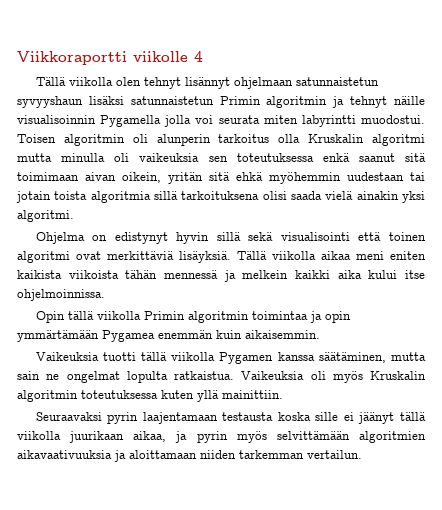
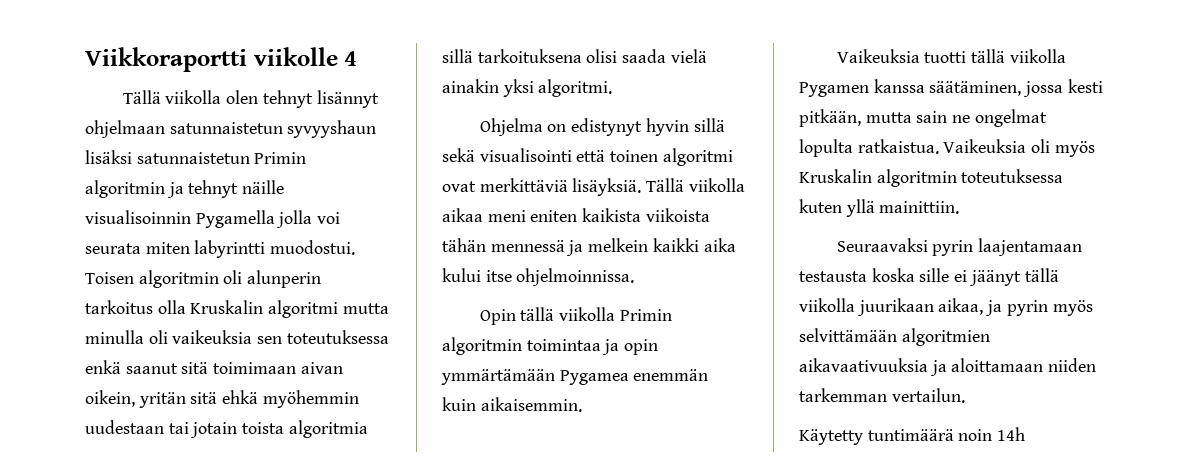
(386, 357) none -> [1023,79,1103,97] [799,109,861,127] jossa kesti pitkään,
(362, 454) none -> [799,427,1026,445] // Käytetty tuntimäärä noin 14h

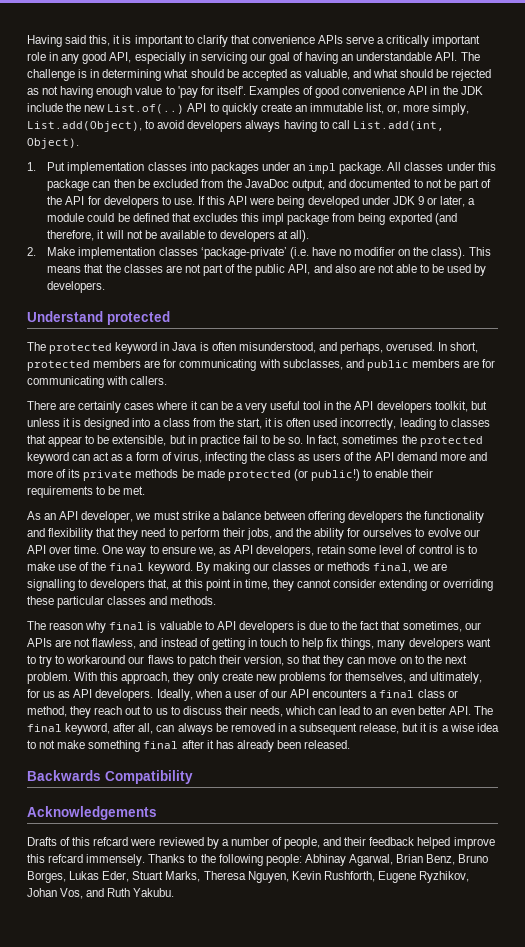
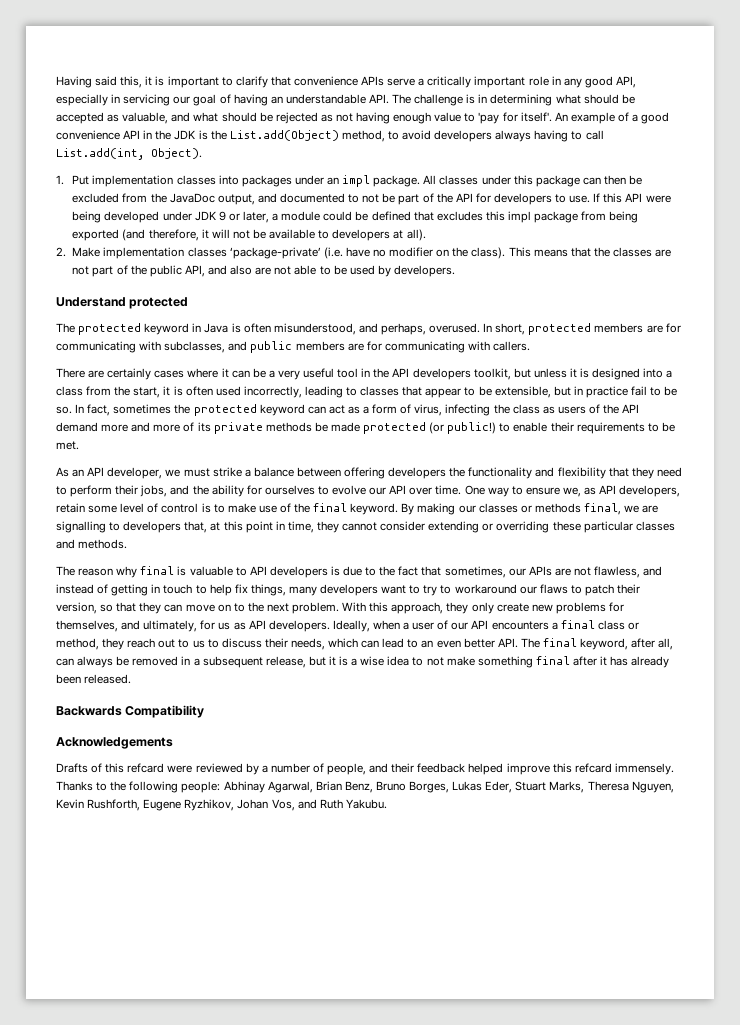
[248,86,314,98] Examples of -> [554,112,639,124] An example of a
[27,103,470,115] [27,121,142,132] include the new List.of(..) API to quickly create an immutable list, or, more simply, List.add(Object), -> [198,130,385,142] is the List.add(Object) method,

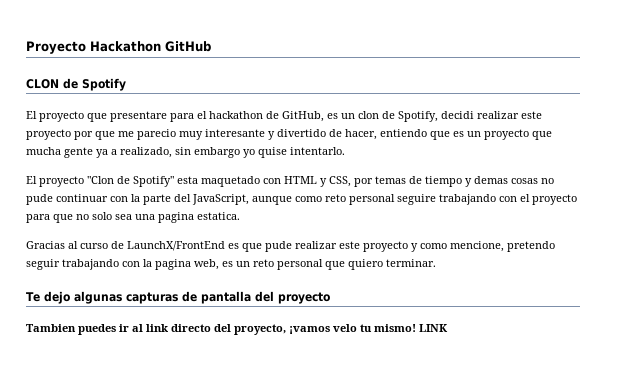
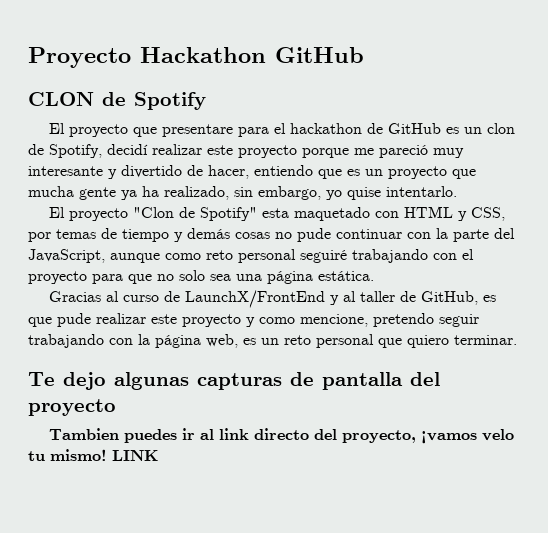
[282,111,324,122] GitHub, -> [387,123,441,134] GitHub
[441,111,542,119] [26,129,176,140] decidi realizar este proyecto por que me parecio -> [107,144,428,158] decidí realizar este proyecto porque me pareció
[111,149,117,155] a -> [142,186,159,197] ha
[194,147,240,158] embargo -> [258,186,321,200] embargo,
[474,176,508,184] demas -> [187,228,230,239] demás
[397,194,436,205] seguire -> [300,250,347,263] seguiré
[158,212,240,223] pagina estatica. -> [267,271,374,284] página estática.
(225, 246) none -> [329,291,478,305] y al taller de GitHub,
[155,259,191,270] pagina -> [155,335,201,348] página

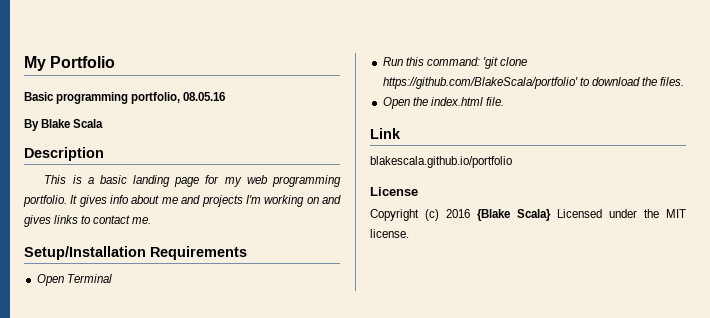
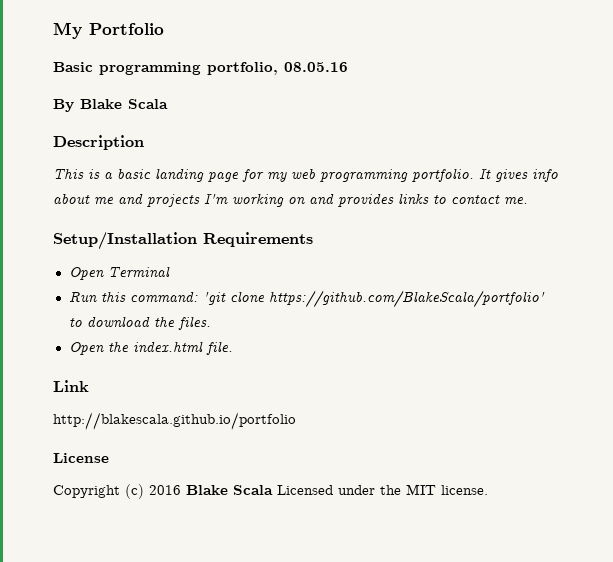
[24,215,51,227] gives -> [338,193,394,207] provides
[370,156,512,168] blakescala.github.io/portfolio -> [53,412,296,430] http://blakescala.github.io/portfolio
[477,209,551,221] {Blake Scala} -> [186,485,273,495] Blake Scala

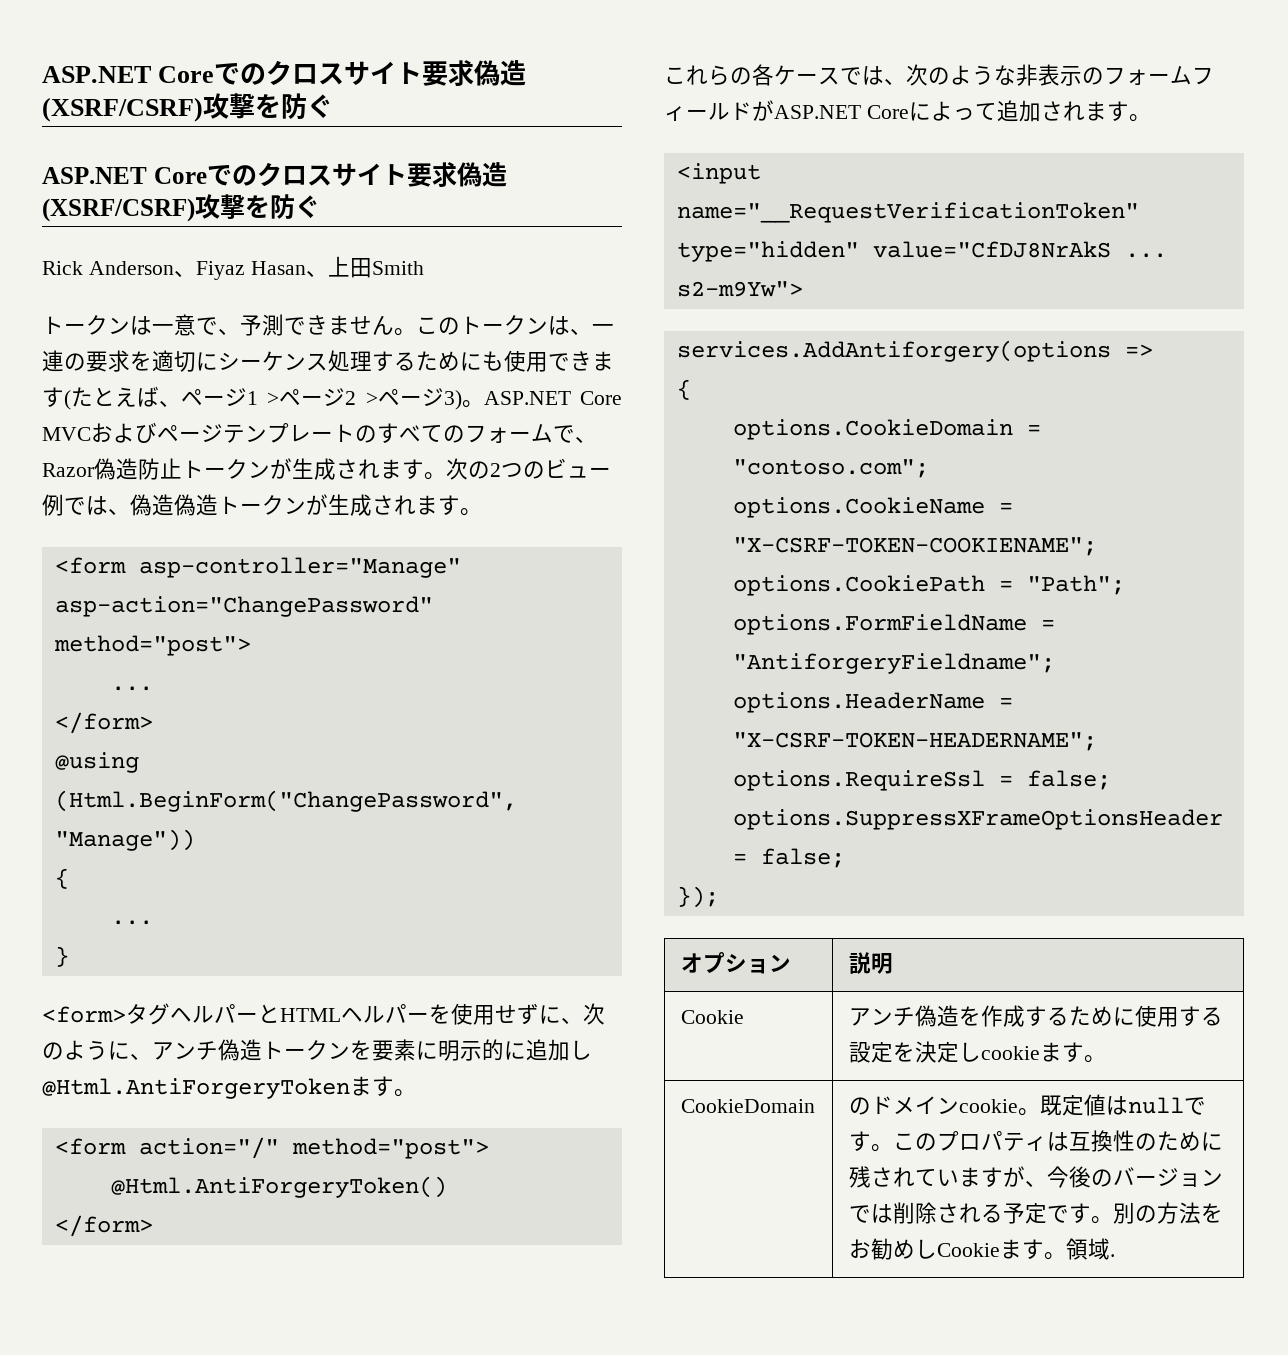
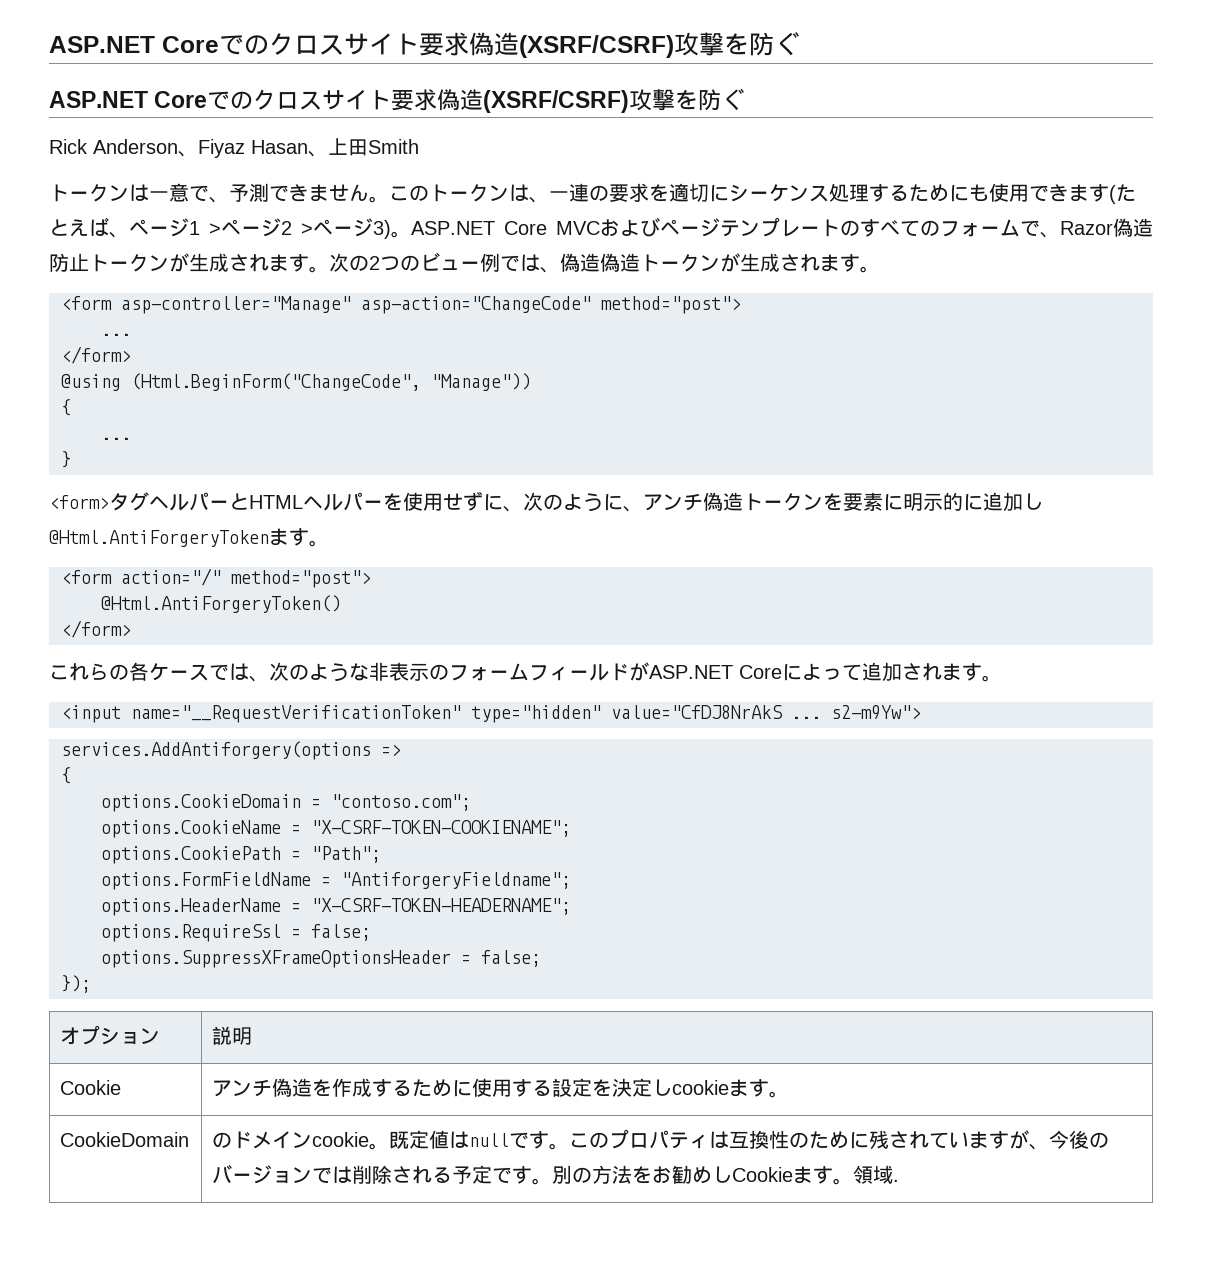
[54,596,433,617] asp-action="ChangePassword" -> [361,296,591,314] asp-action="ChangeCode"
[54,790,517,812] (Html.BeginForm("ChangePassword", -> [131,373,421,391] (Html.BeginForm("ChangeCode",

--- --- ---

→ **Exercise aim**
Repeat everything in the records above exactly, except the pictures.

→ **Exercise response**
(386, 357) none -> [1023,79,1103,97] [799,109,861,127] jossa kesti pitkään,
(362, 454) none -> [799,427,1026,445] // Käytetty tuntimäärä noin 14h

[248,86,314,98] Examples of -> [554,112,639,124] An example of a
[27,103,470,115] [27,121,142,132] include the new List.of(..) API to quickly create an immutable list, or, more simply, List.add(Object), -> [198,130,385,142] is the List.add(Object) method,

[282,111,324,122] GitHub, -> [387,123,441,134] GitHub
[441,111,542,119] [26,129,176,140] decidi realizar este proyecto por que me parecio -> [107,144,428,158] decidí realizar este proyecto porque me pareció
[111,149,117,155] a -> [142,186,159,197] ha
[194,147,240,158] embargo -> [258,186,321,200] embargo,
[474,176,508,184] demas -> [187,228,230,239] demás
[397,194,436,205] seguire -> [300,250,347,263] seguiré
[158,212,240,223] pagina estatica. -> [267,271,374,284] página estática.
(225, 246) none -> [329,291,478,305] y al taller de GitHub,
[155,259,191,270] pagina -> [155,335,201,348] página

[24,215,51,227] gives -> [338,193,394,207] provides
[370,156,512,168] blakescala.github.io/portfolio -> [53,412,296,430] http://blakescala.github.io/portfolio
[477,209,551,221] {Blake Scala} -> [186,485,273,495] Blake Scala

[54,596,433,617] asp-action="ChangePassword" -> [361,296,591,314] asp-action="ChangeCode"
[54,790,517,812] (Html.BeginForm("ChangePassword", -> [131,373,421,391] (Html.BeginForm("ChangeCode",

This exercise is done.